Department of Psychology, Behavioral Neuroscience Program, Binghamton University, Binghamton, NY, USA.
Department of Pharmacology and Toxicology, Jacobs School of Medicine & Biomedical Sciences, State University of New York at Buffalo, Buffalo, NY, USA.
Eur J Neurosci. 2021 Apr;53(8):2835-2847. doi: 10.1111/ejn.15106. Epub 2021 Jan 24.

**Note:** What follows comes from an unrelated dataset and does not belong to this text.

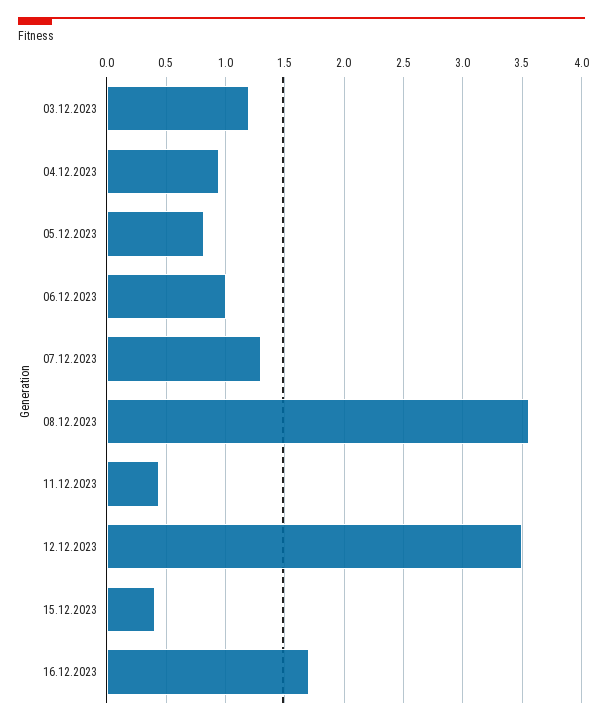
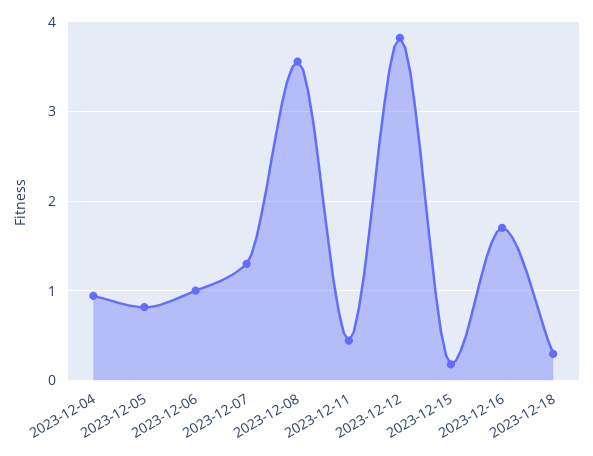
03.12.2023: 1.2 -> none
12.12.2023: 3.5 -> 3.8
15.12.2023: 0.4 -> 0.2
2023-12-18: none -> 0.3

Pedunculopontine nucleus (PPN) cholinergic neurons are implicated in freezing of gait in Parkinson's disease (PD) and motor stereotypy in normal animals, but the causal role of these neurons on specific gait parameters and treatment-induced dyskinesia remains speculative. Therefore, we examined whether selective cholinergic lesion of the rostral PPN affects PD motor and gait deficits, L-DOPA-induced dyskinesia and motor improvement, and DA-agonist-induced dyskinesia. Sprague-Dawley rats were assigned to one unilaterally lesioned group: Sham lesion, PPN cholinergic lesion with diphtheria urotensin II fusion toxin, medial forebrain bundle dopamine lesion with 6-hydroxydopamine, or dual acetylcholine and dopamine lesion. We used gait analysis and forepaw adjusting steps to examine PD gait and motor deficits. Forepaw adjusting steps were also used to assess motor improvement with L-DOPA treatment. The abnormal involuntary movements scale measured L-DOPA and dopamine D1- and D2-receptor agonist-induced dyskinesia. Lesions, verified via tyrosine hydroxylase and choline acetyltransferase immunohistochemistry reduced an average of 95% of nigral dopamine neurons and 80% of PPN cholinergic neurons, respectively. Rats receiving acetylcholine and dual lesion demonstrated enhanced freezing, and acetylcholine lesioned rats exhibited increased print area and stand index. Dopamine and dual lesion produced similar forepaw adjusting steps task on and off L-DOPA. Relative to DA lesioned rats, dual lesioned rats displayed reduced L-DOPA and DA agonist-induced dyskinesia at specific time points. Our results indicate that PPN cholinergic neurons affect gait parameters related to postural stability. Therefore, therapeutically targeting PPN cholinergic neurons could reduce intractable postural instability in PD without affecting motor benefits or side effects of L-DOPA treatment.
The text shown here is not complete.